Could ICER block research into cure for Alzheimer’s?

Could ICER block research into cure for Alzheimer’s?

Alzheimer’s disease exacts a devastating toll on patients and caregivers.

“Many people end up in long-term care or nursing homes, and require around-the-clock care for many years,”explains Keith Fargo, director of scientific programs and outreach for the Alzheimer’s Association. “This isn’t like you get a heart attack and you pass away. You get this degenerative disease and it requires that you get care for many years.”

As Baby Boomers approach their golden years, the destructive human cost of Alzheimer’s disease will be compounded by massive economic costs. In just two decades, Alzheimer’s patients alone could account for as much as 25 percent of Medicare spending – a staggering $328 billion per year.

“Alzheimer’s disease is a devastating chronic disease that significantly increases healthcare costs and affects the quality of life of the afflicted patients and their caregivers,” warn researchers Carolyn Zhu and Mary Sano with Bronx VA Medical Center in New York. “Population aging and other demographic changes may further increase the already staggering costs of this devastating disease.”

By 2040, more than 10.3 million Americans will be living with Alzheimer’s disease – more than double the 4.7 million Alzheimer’s patients as of 2015. A 2015 study presented at the Alzheimer’s Association International Conference cautioned that more than 28 million Baby Boomers will develop Alzheimer’s disease by 2050.

Care and treatment advancements are helping many patients live for decades after an Alzheimer’s diagnosis. But, a short-term transformative therapy to cure Alzheimer’s remains elusive.

“If we’re going to change the current trajectory of the disease, we need consistent and meaningful investments in research,” Maria Carrillo, chief science officer at the Alzheimer’s Association, warned in 2015.

Unfortunately, health care cost regulators are proposing value frameworks that could move us in the wrong direction for Alzheimer’s research.

SST: ICER Stalls Innovation into Short-Term Transformative Therapies

This summer, the controversial Institute for Clinical and Economic Review, which works with insurance companies to evaluate how medical treatments affect insurance profits, published a new report calling for price caps and access barriers for “single or short-term transformative therapies.”

SSTs are considered game changers in medicine with the potential to cure rare, fatal or chronic diseases, such as Alzheimer’s disease. They also include innovative treatments that deliver remarkable health outcomes that halt a disease’s progression.
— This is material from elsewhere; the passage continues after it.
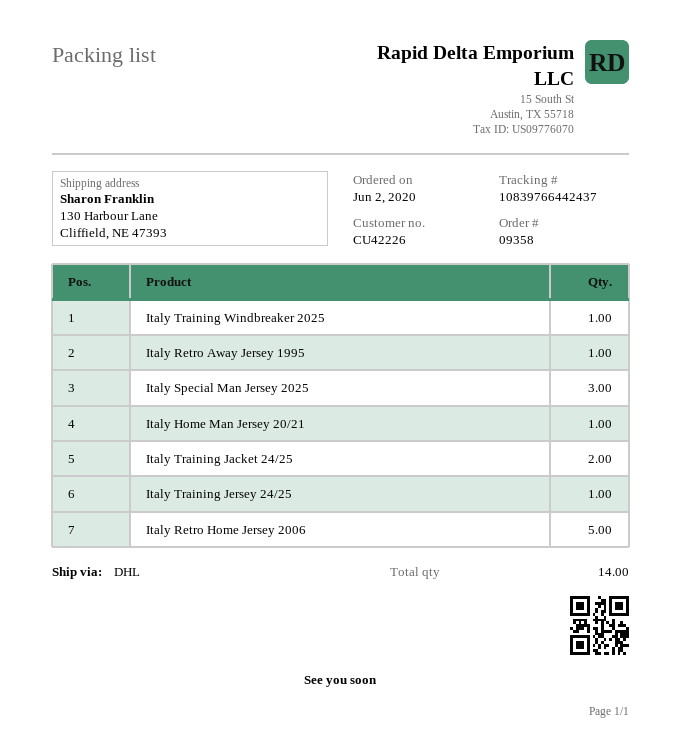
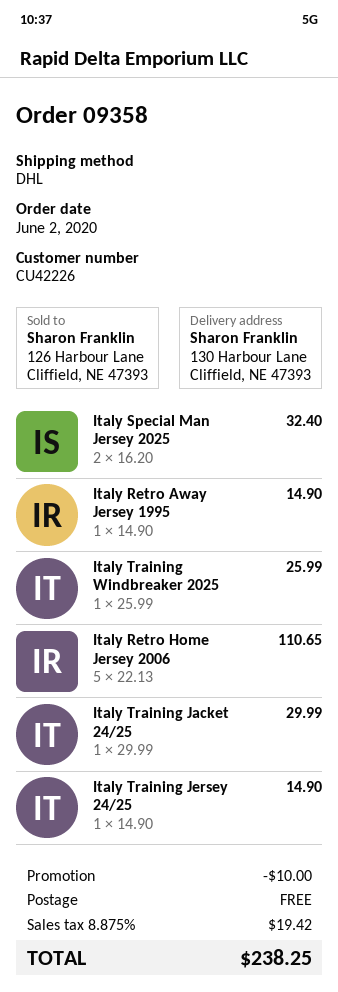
Italy Special Man Jersey 2025: 3 -> 2
Italy Home Man Jersey 20/21: 1 -> none
Italy Training Jacket 24/25: 2 -> 1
Experts in medical innovation warn that ICER’s “Proposed Methods Adaptions for Assessments of Potential Cures and Other Transformative Therapies” hurts patients, stifles innovation and undervalues the potential value of transformative therapies.

“There is no doubt that the cost of treatment is complex and deserves more attention, but is this the approach that we should follow, especially when lives hang in the balance?” asks Naomi Lopez Bauman, Director of Healthcare Policy at the Goldwater Institute, a public policy research organization based in Phoenix, Arizona. “ICER’s approach of setting a dollar amount on the value of a patient’s life is not only immoral, but dangerous for all of us.”

ICER’s Flawed Report Ignores Long-Term Savings

For years, ICER’s cost appraisers have argued that patients should be denied access to life-saving treatments because of budgetary constraints.

“We want to ring an alarm bell if we think short-term budget costs are going to rise and it would harm the national economy,” ICER President Dr. Steve Pearson said in 2016.

ICER SST Single or Short Term Transformative Therapies

Now, ICER has flip-flopped with respect to its position about budget constraints. When it comes to transformative therapies, such as cures for Alzheimer’s disease, the organization says it will cap economic benefits to 12 years in its economic analyses.

“The scenario will assume that all cost offsets following year 12 in the model will accrue to the health system, i.e. cost offsets will be set to zero in the model after year 12,” ICER states in its “Value Assessment Methods and Pricing Recommendations for Potential Cures: A Technical Brief.”

“Using this approach, innovators would get some, but not all, the economic surplus arising from an SST.”

Patient advocates say that amounts to cherry-picking data to reach a predetermined agenda and, ultimately, stifles innovation into groundbreaking medical research.

“With each new report, ICER shows its real agenda is more concerned with the bottom line of insurance companies, and not the lives of patients,” explains Terry Wilcox, executive director at Patients Rising, a national patient advocacy non-profit organization. “Patients with Alzheimer’s disease can live for decades after a diagnosis. By placing an arbitrary cap on 12 years, ICER undermines the economic incentive to invest in medical research.”

The document also reveals ICER’s concern for insurance profits, what it dubs “payer risk.”

“In applying this more stringent approach, there is therefore still the danger of not adequately managing payer risk for products that appear to be very beneficial to patients but where the magnitude and variance of that benefit is not known,” the August 2019 report states.

Patient advocates like Wilcox of Patients Rising put it more bluntly.

“Payer risk is just doublespeak for insurance profits,” she says.